Eine der vorliegenden vergleichbare Konstellation ist – soweit ersichtlich – vom Bundesgerichtshof bislang noch nicht entschieden worden.
In der Literatur wird in der versicherungsvertraglich vereinbarten Obliegenheit des Versicherungsnehmers, “den Unfallort nicht (zu) verlassen…, ohne die erforderlichen Feststellungen zu ermöglichen” teils die Statuierung einer eigenständigen versicherungsrechtlichen Wartepflicht unabhängig von einer strafrechtlichen Verpflichtung gesehen, in deren Rahmen der Versicherungsnehmer immer verpflichtet ist, nach Eintritt des Versicherungsfalles an der Unfallstelle zu bleiben bis die Polizei oder der Geschädigte eintreffen und die erforderlichen Feststellungen getroffen wurden (vgl.
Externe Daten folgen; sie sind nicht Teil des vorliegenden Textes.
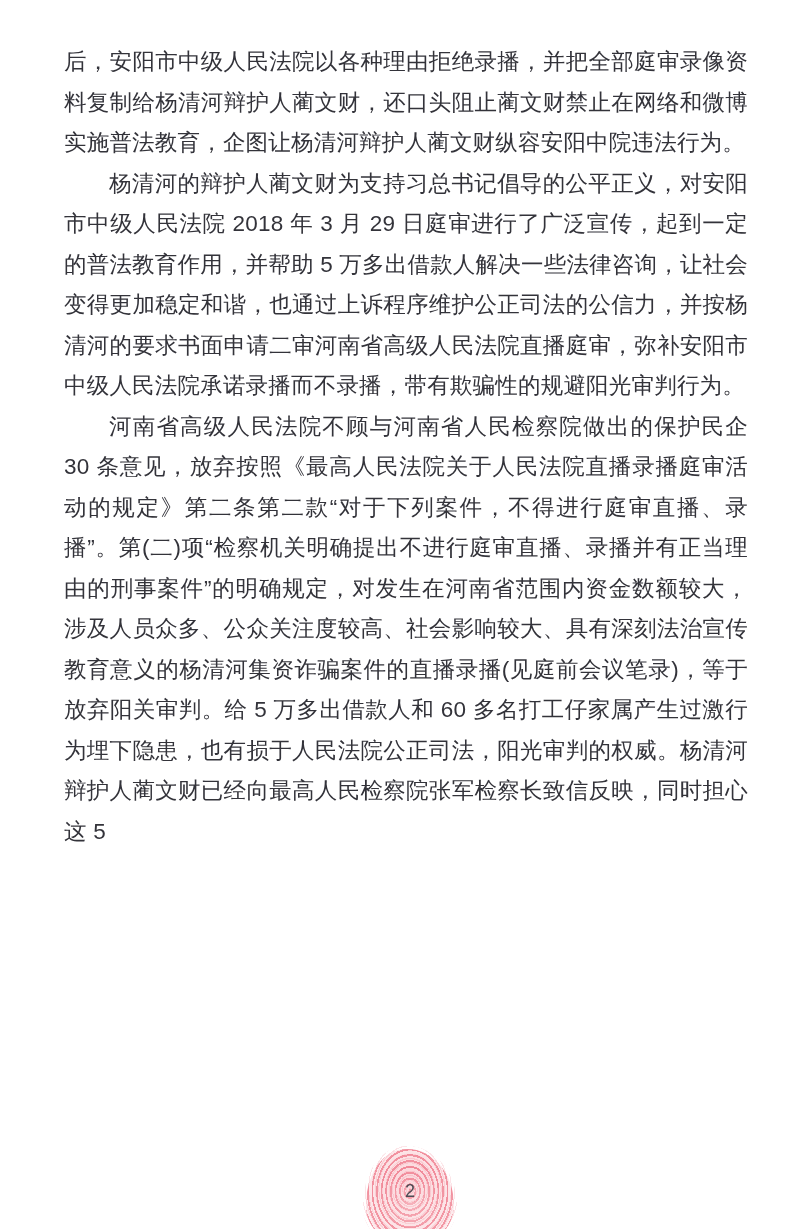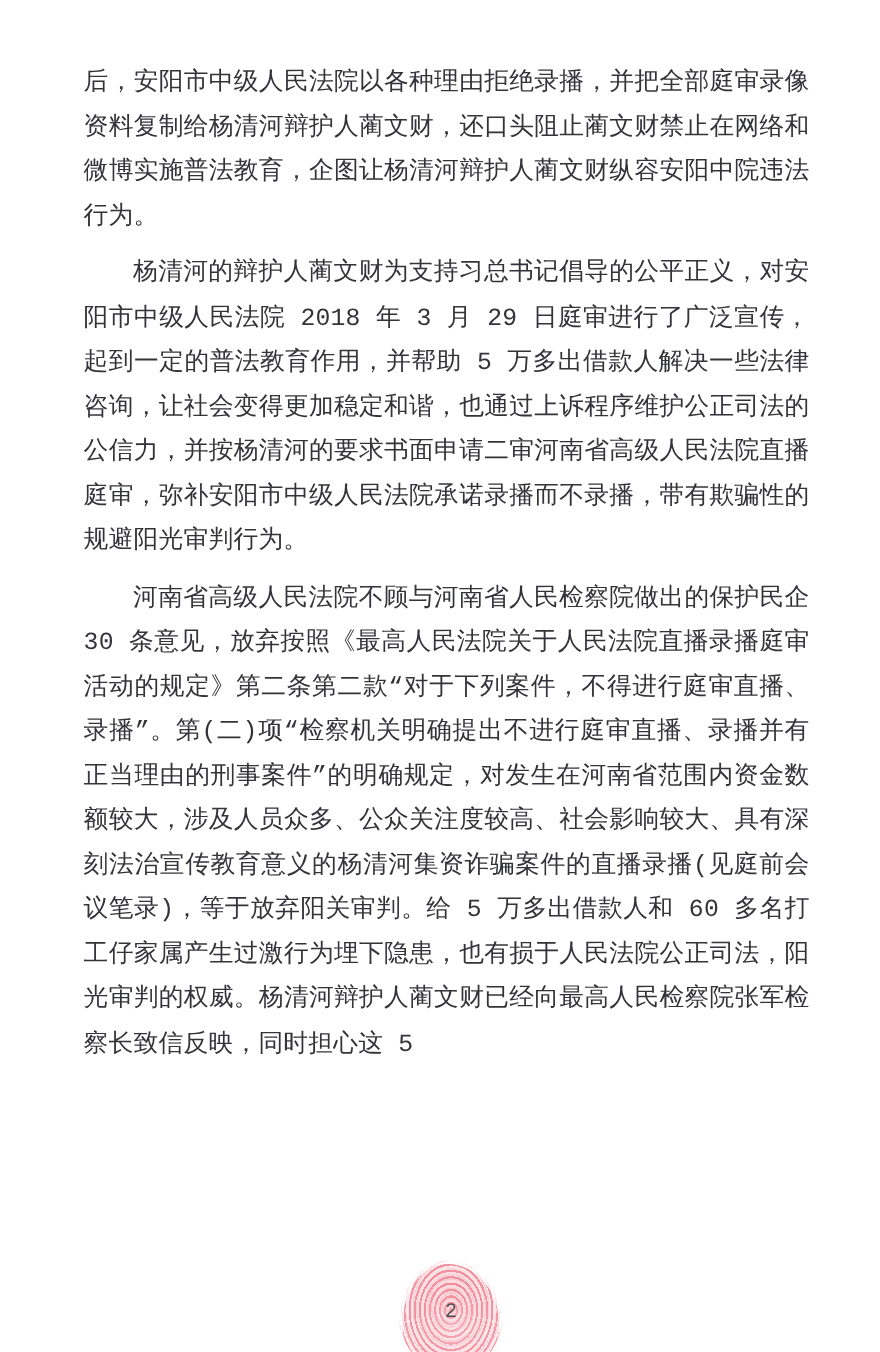--- a/index.html
+++ b/index.html
@@ -29,7 +29,7 @@
     letter-spacing: 0.2px;
   }
   .doc-body p {
-    margin: 12px;
+    margin: 0;
     padding: 0;
   }
   .doc-body p.indent {

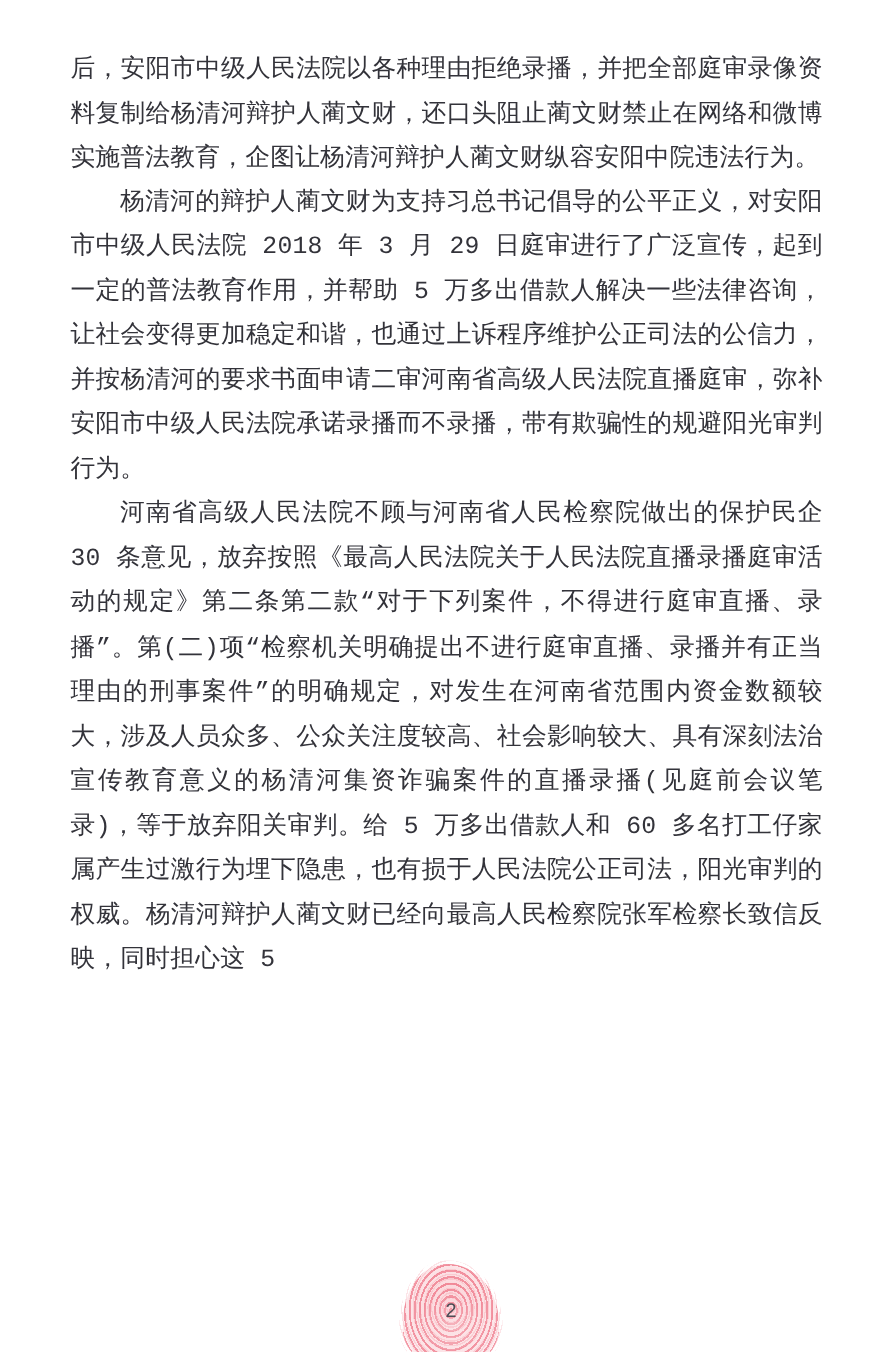--- a/index.html
+++ b/index.html
@@ -34,7 +34,6 @@
   }
   .doc-body p.indent {
     text-indent: 2em;
-    font-family: Liberation Mono, monospace;
   }
   
   .fingerprint {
Knappmann in Prölss/Martin, VVG, 28. Aufl., E.1 AKB 2008 Rdnr. 21; derselbe in VersR 2009, 186), teils wird davon ausgegangen, dass nach wie vor Umfang und Grenzen der versicherungsrechtlichen Aufklärungspflicht durch § 142 StGB vorgezeichnet sind, so dass die versicherungsrechtliche Aufklärungsobliegenheit nur in den Grenzen des § 142 StGB zum Tragen kommt.
Im Hinblick auf diese Problematik könnte der vorliegenden Rechtssache grundsätzliche Bedeutung im Sinne der §§ 522 Abs.- 2 Satz 1 Nr. 1, 543 Abs. 2 Satz 1 Nr. 1 ZPO zukommen.
In Anbetracht dessen unterbreitet der Senat den Parteien vor Anberaumung eines Termins zur mündlichen Verhandlung gemäß § 278 ZPO zwecks gütlicher Streitbeilegung, zur Abkürzung des weiteren Verfahrens und zur Vermeidung der mit einer Fortführung des Rechtsstreits verbundenen Unwägbarkeiten und Kosten folgenden Vergleichsvorschlag:
Der Kläger nimmt seine mit Schriftsatz vom 11.12.2012 anhängig gemachte und mit Schriftsatz vom 23. April 2013 geänderte Klage unter Verzicht auf den zugrundeliegenden Anspruch zurück.
Die Beklagte stimmt der Klagerücknahme zu und nimmt ihrerseits die mit Schriftsatz vom 15.03.2013 gegen den Kläger und Widerbeklagten zu 1) eingereichte Widerklage unter Verzicht auf den zugrundeliegenden Anspruch gegenüber dem Kläger zurück.
Der Kläger stimmt der Rücknahme der Widerklage zu.
Von den Kosten der Berufung einschließlich derer des Vergleichs haben der Kläger ¾ und die Beklagte ¼ zu tragen; im Übrigen verleibt es bei der Kostenentscheidung des Landgerichts im Urteil vom 16.10.2013.
Um Stellungnahme innerhalb von zwei Wochen wird gebeten. Im Falle der Annahme des Vergleichsvorschlags durch beide Parteien könnte nach § 278 Abs. 6 ZPO verfahren werden.